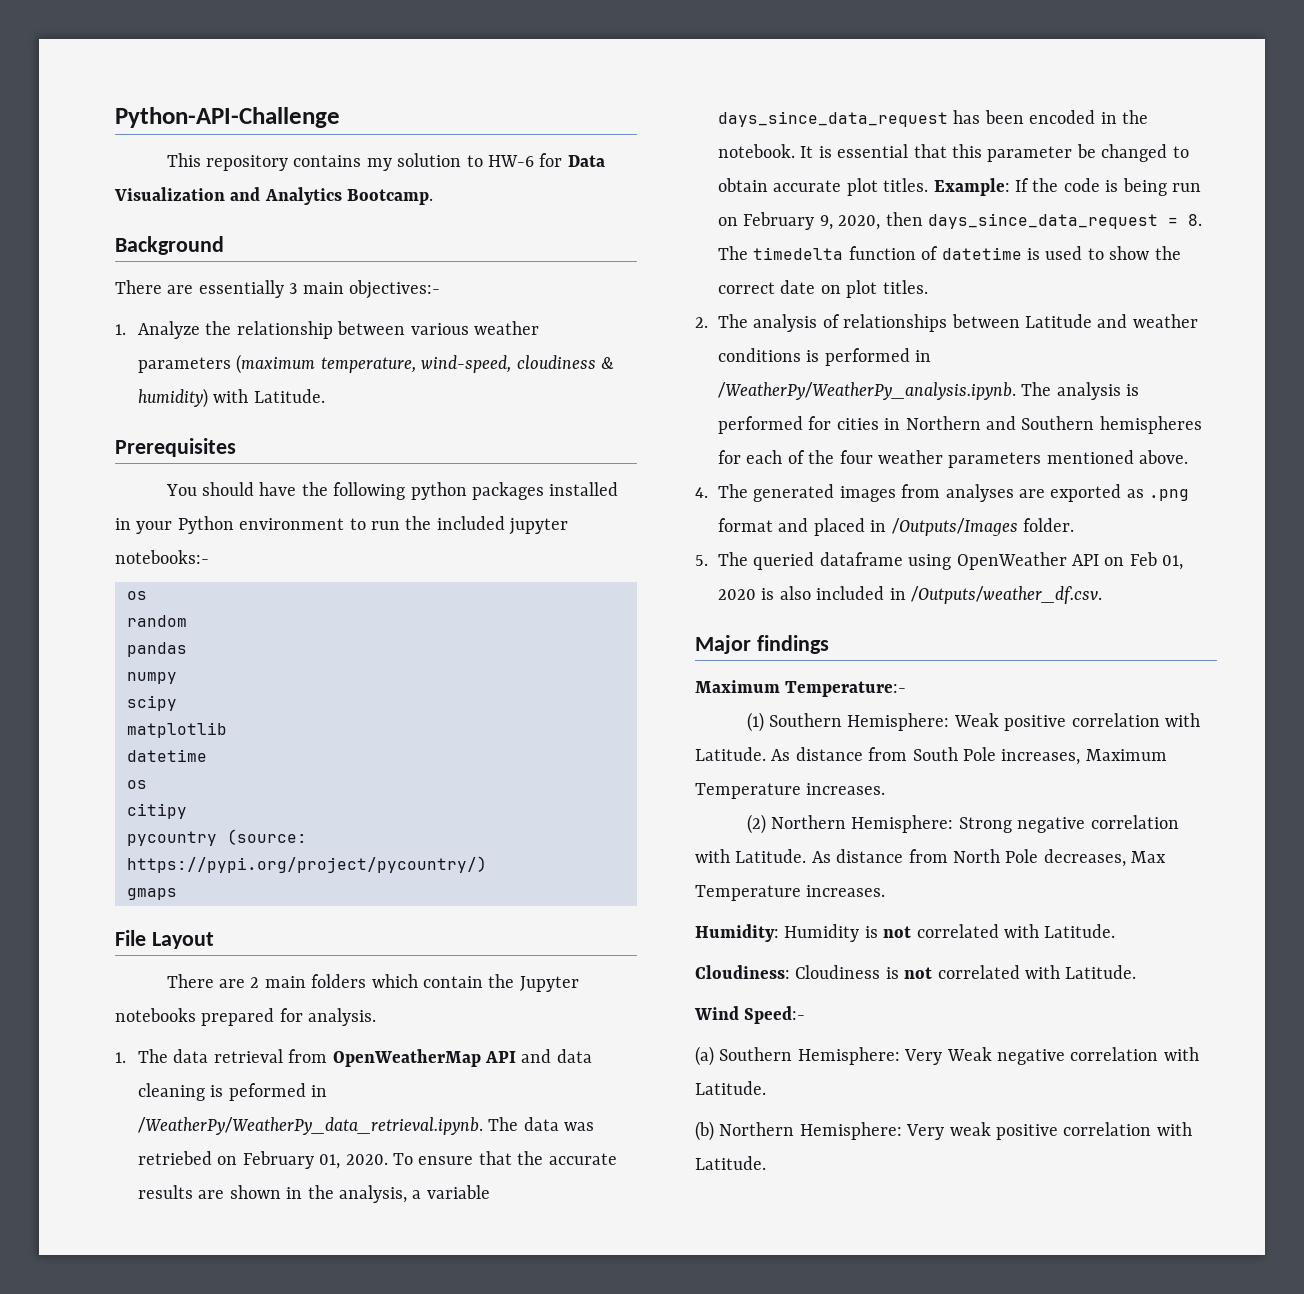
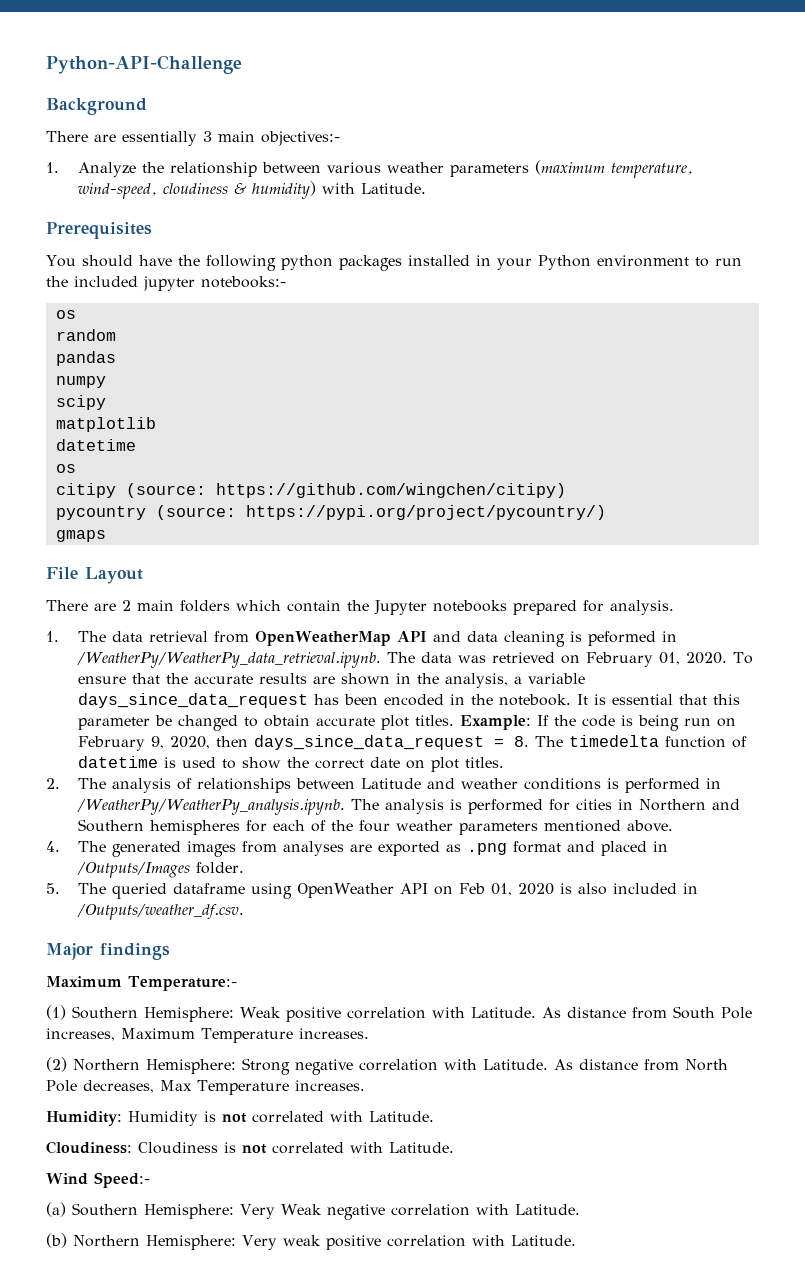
[166,153,605,171] [114,187,434,205] // This repository contains my solution to HW-6 for Data Visualization and Analytics Bootcamp. -> (242, 64) none
(187, 811) none -> [125,483,566,498] (source: https://github.com/wingchen/citipy)
[138,1151,213,1165] retriebed -> [491,652,555,663] retrieved

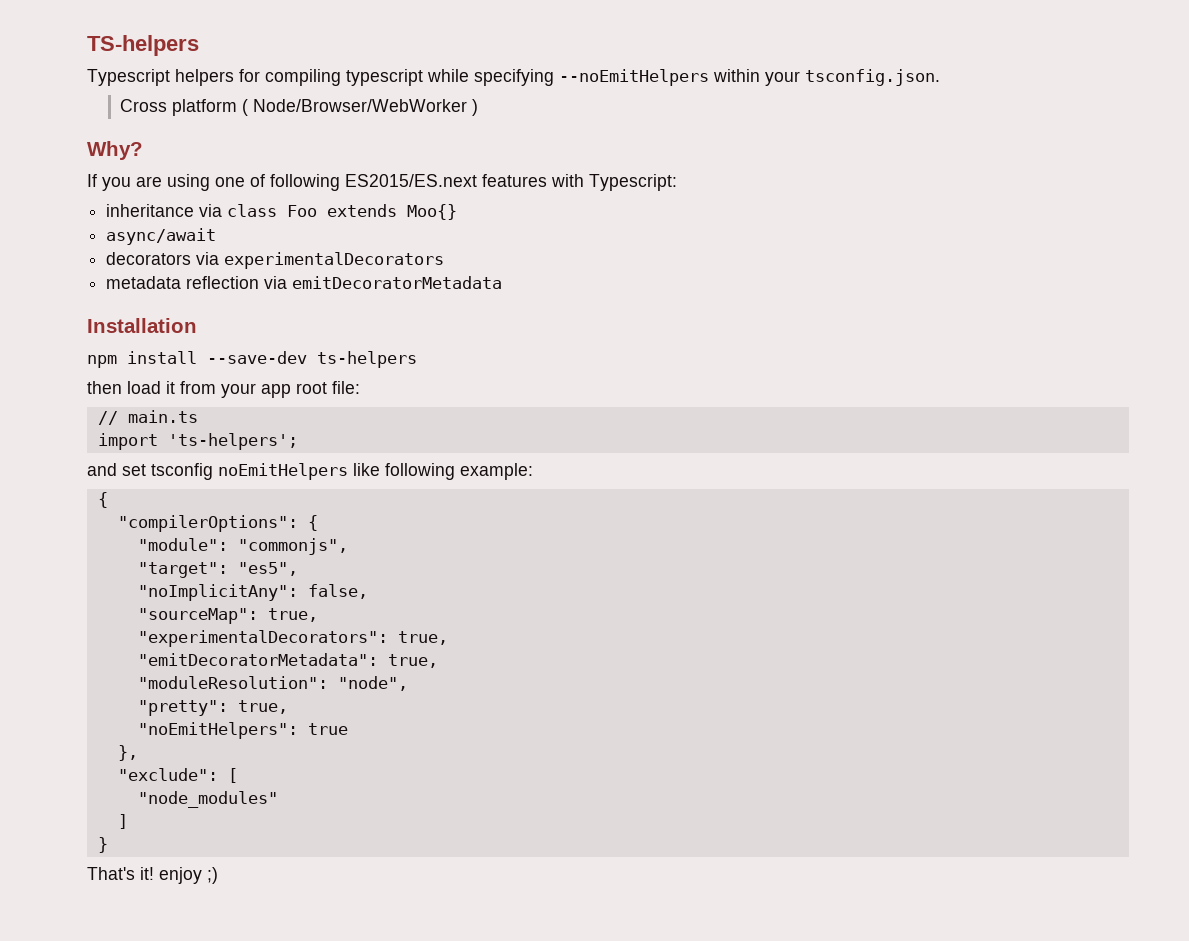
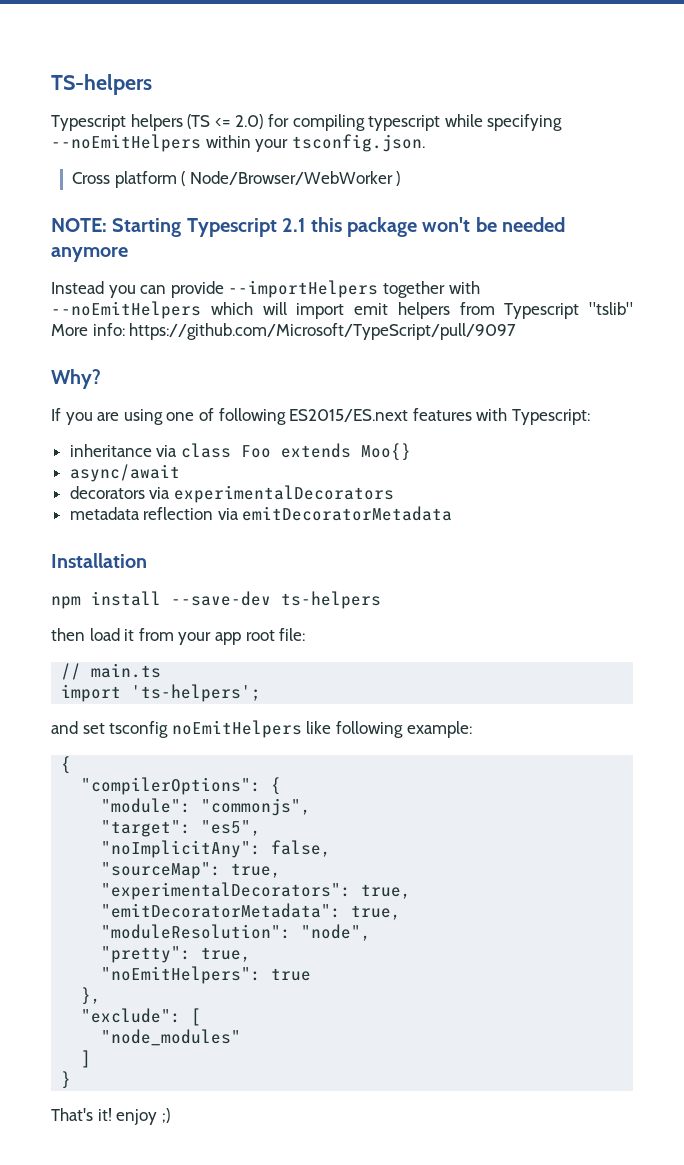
(234, 77) none -> [187,114,264,129] (TS <= 2.0)
(479, 107) none -> [51,217,566,237] [51,247,128,262] [51,280,480,298] [51,301,633,319] [51,323,517,340] // NOTE: Starting Typescript 2.1 this package won't be needed anymore // Instead you can provide --importHelpers together with --noEmitHelpers which will import emit helpers from Typescript "tslib" More info: https://github.com/Microsoft/TypeScript/pull/9097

● YOUR GOAL:
Apart from the images, print all the material above exactly as given.

● EXERCISE ANSWER:
[166,153,605,171] [114,187,434,205] // This repository contains my solution to HW-6 for Data Visualization and Analytics Bootcamp. -> (242, 64) none
(187, 811) none -> [125,483,566,498] (source: https://github.com/wingchen/citipy)
[138,1151,213,1165] retriebed -> [491,652,555,663] retrieved

(234, 77) none -> [187,114,264,129] (TS <= 2.0)
(479, 107) none -> [51,217,566,237] [51,247,128,262] [51,280,480,298] [51,301,633,319] [51,323,517,340] // NOTE: Starting Typescript 2.1 this package won't be needed anymore // Instead you can provide --importHelpers together with --noEmitHelpers which will import emit helpers from Typescript "tslib" More info: https://github.com/Microsoft/TypeScript/pull/9097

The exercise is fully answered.